A Gaziantep: "Assad, je pourrais l'étrangler de mes mains!"
Motos pétaradantes, voitures fumantes, pétards et avertisseurs bloqués, tout ce qui fait du bruit est dans la rue, drapeaux aux portières ou noués en cape sur le dos. Gaziantep, la plus syrienne des villes turques, triomphe.
Au soir de leur victoire, la chute du président Bachar al-Assad qu'ils n'osaient plus espérer, des flots de piétons remontent dimanche la circulation, jouent aux toréros avec les voitures en riant sous l'oeil enjoué des conducteurs, sourires offerts et téléphones brandis pour immortaliser cette nuit qui n'est pas près de finir.
"Si j'en avais l'occasion, je l'étranglerais de mes propres mains! C'est lui, Assad, qui nous a forcés à l'exil. Mais il a pris la fuite en Russie", rugit Omer Hannas.
Entouré de ses amis, le jeune homme de 19 ans préfère en rire, mais c'est bien à cause du leader déchu qu'il a grandi ici, tout près de sa patrie mais sans pouvoir y mettre les pieds.
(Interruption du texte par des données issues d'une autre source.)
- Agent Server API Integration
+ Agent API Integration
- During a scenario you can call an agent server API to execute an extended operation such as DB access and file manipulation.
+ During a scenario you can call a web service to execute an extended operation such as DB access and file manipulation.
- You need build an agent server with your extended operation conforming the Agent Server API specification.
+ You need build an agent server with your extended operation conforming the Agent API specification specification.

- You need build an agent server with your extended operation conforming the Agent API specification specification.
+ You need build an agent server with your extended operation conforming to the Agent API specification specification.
A une heure de la frontière, près d'un quart des deux millions d'habitants de Gaziantep sont des réfugiés syriens qui ont fui la guerre - 430.000 en 2023 selon les chiffres officiels.
Du temps de l'empire ottoman, pendant près de 500 ans la ville a été gouvernée depuis Alep, sa capitale provinciale que le tracé des frontières a octroyé à la Syrie à l'indépendance, mais que séparent seulement deux heures de route.
-"sauvés d'Assad!" -
Depuis le matin et comme jamais, ceux d'ici sont pendus au téléphone pour appeller leurs proches et leurs amis restés là-bas et prendre des nouvelles.
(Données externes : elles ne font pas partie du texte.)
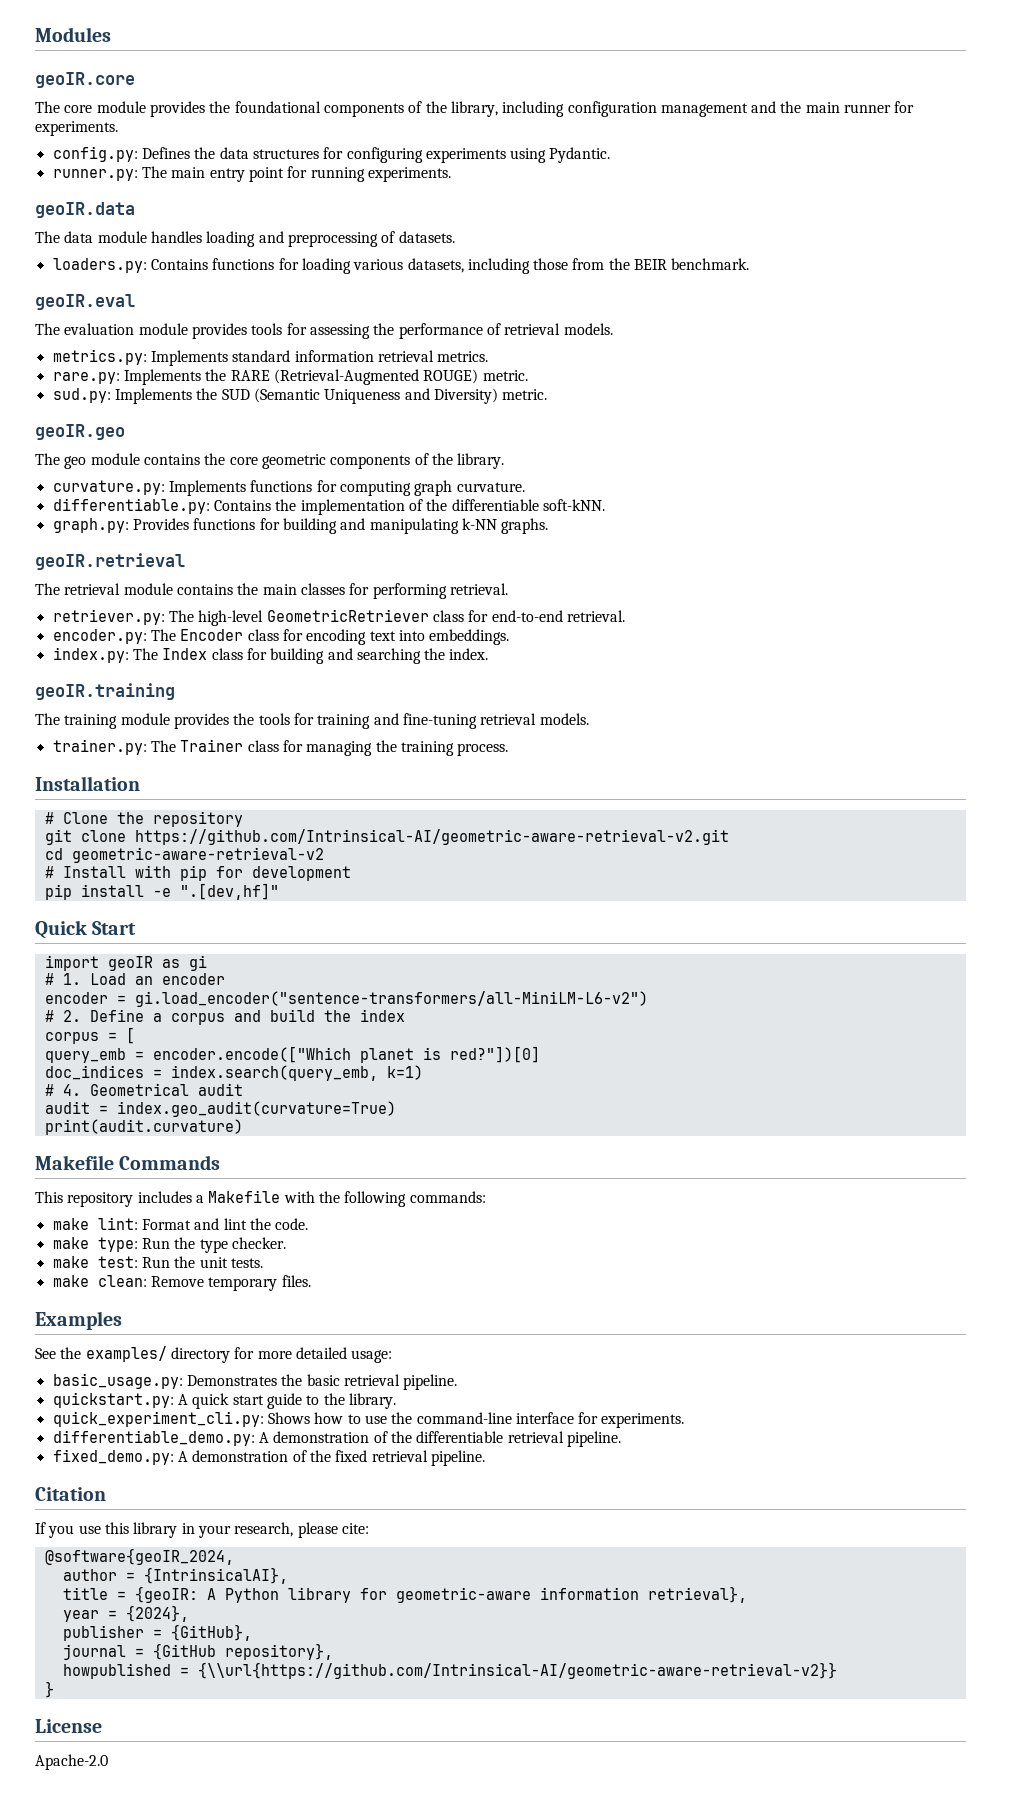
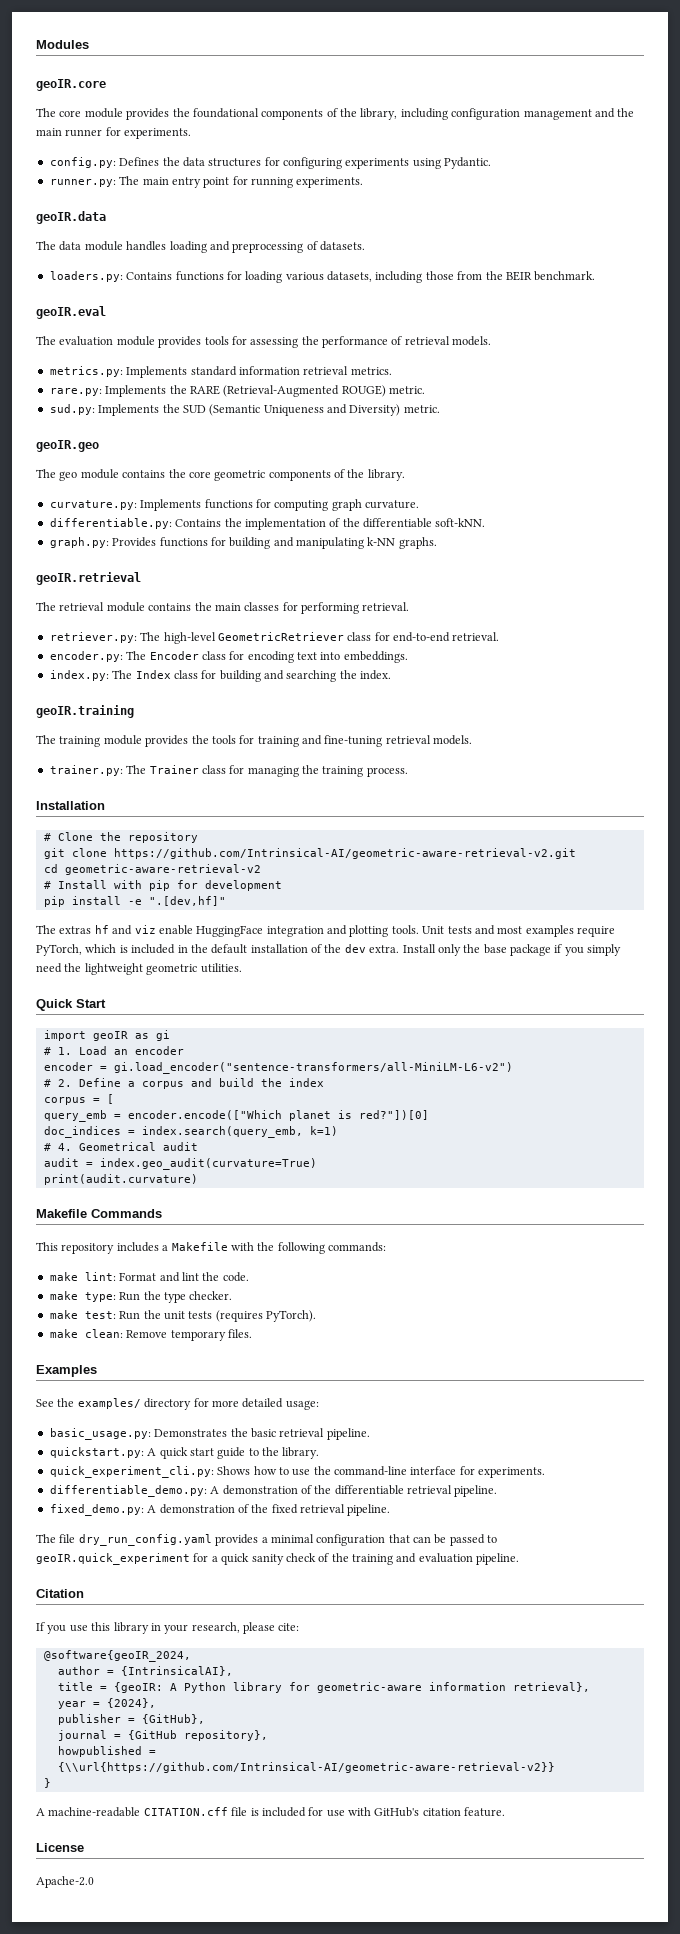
+ The extras hf and viz enable HuggingFace integration and plotting tools. Unit tests and most examples require PyTorch, which is included in the default installation of the dev extra. Install only the base package if you simply need the lightweight geometric utilities.
- make test: Run the unit tests.
+ make test: Run the unit tests (requires PyTorch).
+ The file dry_run_config.yaml provides a minimal configuration that can be passed to geoIR.quick_experiment for a quick sanity check of the training and evaluation pipeline.
+ A machine-readable CITATION.cff file is included for use with GitHub's citation feature.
"On est tellement heureux: on est sauvé d'Assad! Je voudrais que tous les dictateurs connaissent le même sort", sourit Medjit Zein.
Le quadragénaire compte rentrer à Alep mais prend son temps: "D'ici un mois je pense, le temps que la situation se stabilise", .
Le poste-frontière le plus proche, Kilis, a vu des files de voitures affluer dimanche matin pour traverser vers la Syrie, assure une groupe de jeunes gens venus "humer l'air" d'en face. Mais le flot s'est tari en début d'après-midi, a constaté l'AFP.
Et puis ils ont bâti une vie ici, lancé des entreprises, se sont mariés, ont scolarisé leurs enfants et noué des amitiés sincères.
"D'ici un an on sera partis", parie pourtant Abdel Karim Akhas, jeune père de 28 ans employé dans le bâtiment, dont les deux bambins, des garçons de 2 et 4 ans, sont nés ici.
"Moi j'ai oublié Alep", avoue Ahmed Abou Kadiro, 17 ans. Arrivé ici à l'âge de neuf ans, en 2016 , il peine à se figurer le "paradis" que les autres célèbrent les yeux enfiévrés. "Mais j'ai encore de la famille là-bas que je voudrais voir".
Dans l'exubérance de la fête et des célébrations, personne ne veut douter des nouveaux maîtres de la Syrie.
"Il a de l'électricité, des transports, tout marche mieux que sous Assad" affirme Mustapha Azouz, 18 ans, qui compte rentrer "dans un mois" .
"Alep c'est notre paradis", tranche-t-il. "Il n'y a rien comme elle et rien comme la Syrie. Mais la guerre nous a enfermés et on a fini par partir".
Lamis, la quarantaine et le fichu noué sous le menton, est arrivée de la ville martyre de Hama, théâtre d'un massacre orchestré en 1982 par les forces de Hafez el-Assad le père de Bachar.
Le fils lui, a envoyé son père, son grand-père et sa petite soeur en prison pendant huit ans. "On a souffert de la famille Assad pendant cinquante ans".
"Je veux remercier (le président turc) Erdogan et la Turquie mais tout me manque ici de la Syrie... Tout".